Task statement: What you return must match the records below exactly, apart from the omitted pictures.

(Records from a dataset)
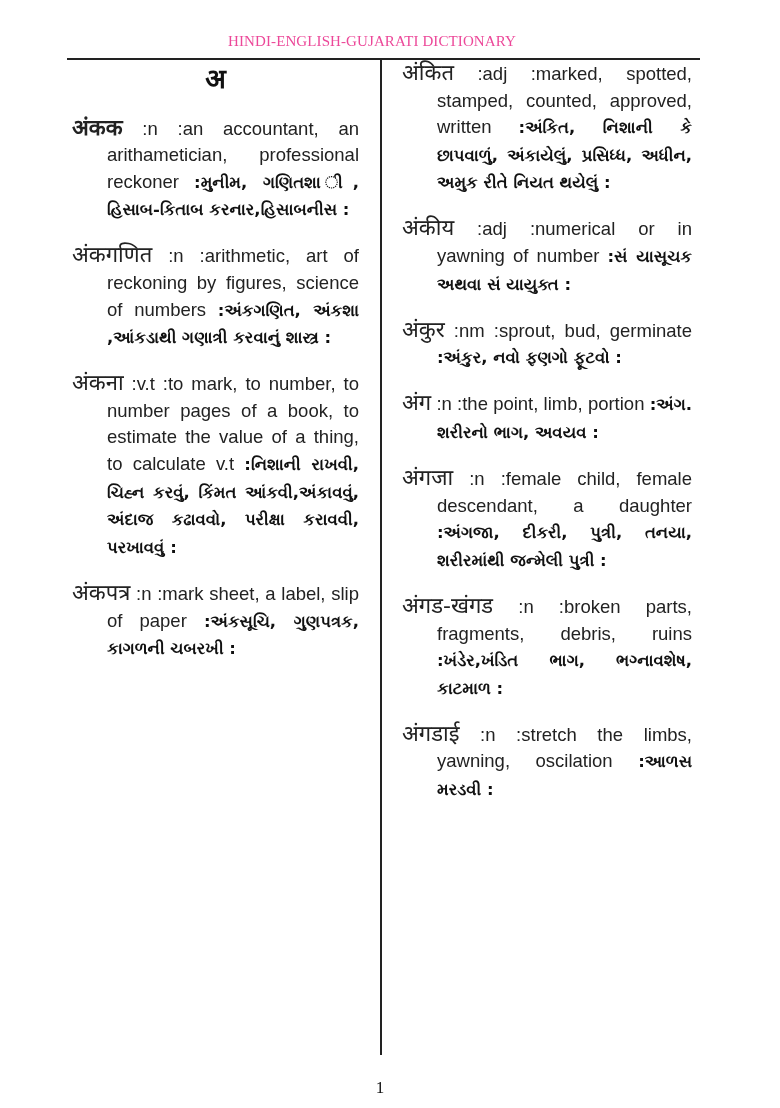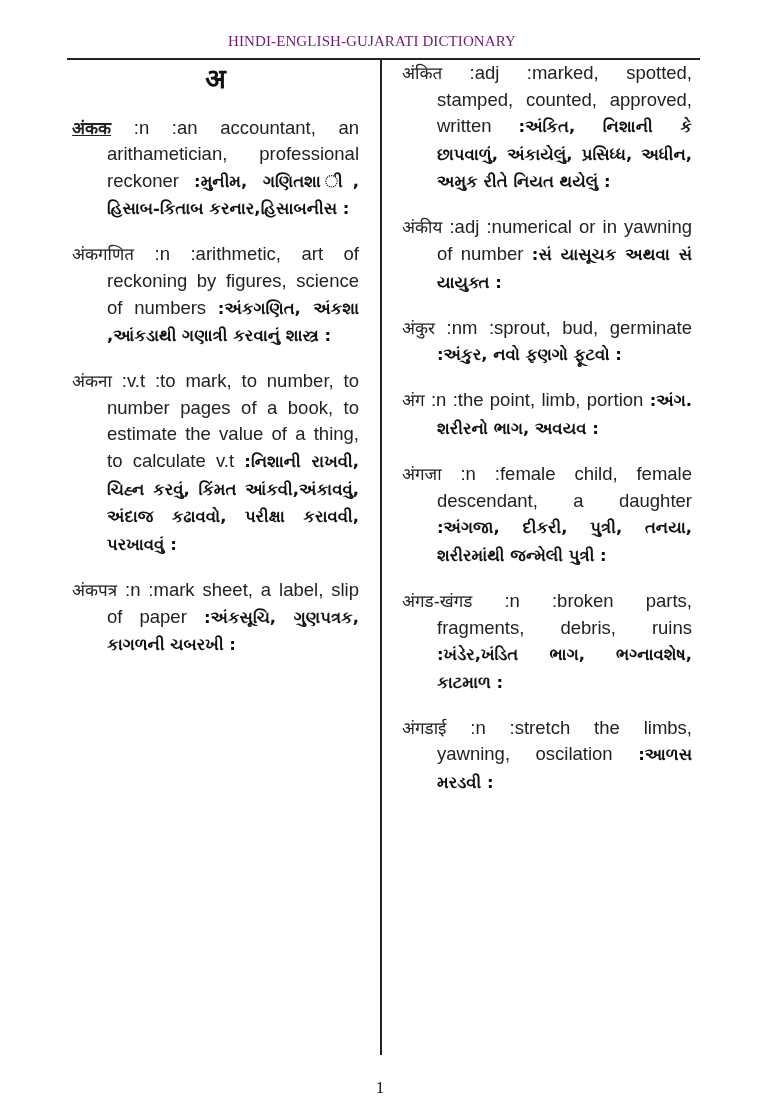--- a/index.html
+++ b/index.html
@@ -17,21 +17,21 @@
     }
     .running-head {
       position: absolute;
       top: 33px;
       left: 0;
       width: 744px;
       text-align: center;
       font-family: "Liberation Serif", "DejaVu Serif", serif;
       font-size: 15px;
       letter-spacing: 0.1px;
-      color: #701a75;
+      color: #ec4899;
     }
     .head-rule {
       position: absolute;
       top: 58px;
       left: 67px;
       width: 633px;
       height: 2px;
       background: #222;
     }
     .col-divider {
@@ -63,24 +63,24 @@
       line-height: 26.6px;
       text-align: justify;
       padding-left: 35px;
       text-indent: -35px;
       margin-bottom: 17px;
       color: #222;
     }
     .col-right .entry:first-child { margin-top: 0; }
     .hw {
       font-family: "DejaVu Sans", sans-serif;
-      font-size: 17px;
+      font-size: 22px;
       color: #222;
     }
-    .hw.bold { font-weight: bold; text-decoration: underline; }
+    .hw.bold { font-weight: bold; }
     .gu {
       font-family: "DejaVu Sans", sans-serif;
       font-weight: bold;
       font-size: 16.5px;
       color: #111;
     }
     .page-number {
       position: absolute;
       top: 1078px;
       left: 0;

Completed task:
--- a/index.html
+++ b/index.html
@@ -17,21 +17,21 @@
     }
     .running-head {
       position: absolute;
       top: 33px;
       left: 0;
       width: 744px;
       text-align: center;
       font-family: "Liberation Serif", "DejaVu Serif", serif;
       font-size: 15px;
       letter-spacing: 0.1px;
-      color: #701a75;
+      color: #ec4899;
     }
     .head-rule {
       position: absolute;
       top: 58px;
       left: 67px;
       width: 633px;
       height: 2px;
       background: #222;
     }
     .col-divider {
@@ -63,24 +63,24 @@
       line-height: 26.6px;
       text-align: justify;
       padding-left: 35px;
       text-indent: -35px;
       margin-bottom: 17px;
       color: #222;
     }
     .col-right .entry:first-child { margin-top: 0; }
     .hw {
       font-family: "DejaVu Sans", sans-serif;
-      font-size: 17px;
+      font-size: 22px;
       color: #222;
     }
-    .hw.bold { font-weight: bold; text-decoration: underline; }
+    .hw.bold { font-weight: bold; }
     .gu {
       font-family: "DejaVu Sans", sans-serif;
       font-weight: bold;
       font-size: 16.5px;
       color: #111;
     }
     .page-number {
       position: absolute;
       top: 1078px;
       left: 0;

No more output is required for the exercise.